#### Required work
Would you go through the records below and copy each line with the string "list"?

Dataset items:

☆ ☆ ☆ ☆ ☆

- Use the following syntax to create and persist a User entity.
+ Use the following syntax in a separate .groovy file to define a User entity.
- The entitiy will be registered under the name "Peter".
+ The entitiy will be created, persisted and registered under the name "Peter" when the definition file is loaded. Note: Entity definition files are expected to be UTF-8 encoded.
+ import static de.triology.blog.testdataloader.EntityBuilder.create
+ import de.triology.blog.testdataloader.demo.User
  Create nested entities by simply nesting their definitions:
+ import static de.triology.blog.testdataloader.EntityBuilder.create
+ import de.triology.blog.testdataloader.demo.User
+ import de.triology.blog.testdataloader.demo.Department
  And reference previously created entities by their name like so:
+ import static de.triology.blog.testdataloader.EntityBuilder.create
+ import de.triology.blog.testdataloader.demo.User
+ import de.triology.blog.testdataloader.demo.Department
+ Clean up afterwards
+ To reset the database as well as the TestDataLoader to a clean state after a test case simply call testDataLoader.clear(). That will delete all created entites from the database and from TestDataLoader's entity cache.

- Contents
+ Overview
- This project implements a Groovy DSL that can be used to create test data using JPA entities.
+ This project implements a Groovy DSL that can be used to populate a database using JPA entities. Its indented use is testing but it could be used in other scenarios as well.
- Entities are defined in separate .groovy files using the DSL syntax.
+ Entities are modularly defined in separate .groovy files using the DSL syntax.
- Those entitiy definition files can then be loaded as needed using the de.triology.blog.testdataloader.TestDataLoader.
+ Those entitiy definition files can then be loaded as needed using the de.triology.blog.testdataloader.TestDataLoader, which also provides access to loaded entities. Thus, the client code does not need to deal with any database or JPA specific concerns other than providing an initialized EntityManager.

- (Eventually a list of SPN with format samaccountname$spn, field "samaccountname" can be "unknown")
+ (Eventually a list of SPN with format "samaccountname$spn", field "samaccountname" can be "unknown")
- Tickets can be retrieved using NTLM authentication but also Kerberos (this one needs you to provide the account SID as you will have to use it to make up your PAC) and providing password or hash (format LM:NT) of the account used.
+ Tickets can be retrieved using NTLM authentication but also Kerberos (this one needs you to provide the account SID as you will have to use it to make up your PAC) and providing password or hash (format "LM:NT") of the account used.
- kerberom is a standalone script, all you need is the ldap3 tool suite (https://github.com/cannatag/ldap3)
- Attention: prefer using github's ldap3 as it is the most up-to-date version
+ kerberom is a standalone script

☆ ☆ ☆ ☆ ☆

#### The answer
- (Eventually a list of SPN with format samaccountname$spn, field "samaccountname" can be "unknown")
+ (Eventually a list of SPN with format "samaccountname$spn", field "samaccountname" can be "unknown")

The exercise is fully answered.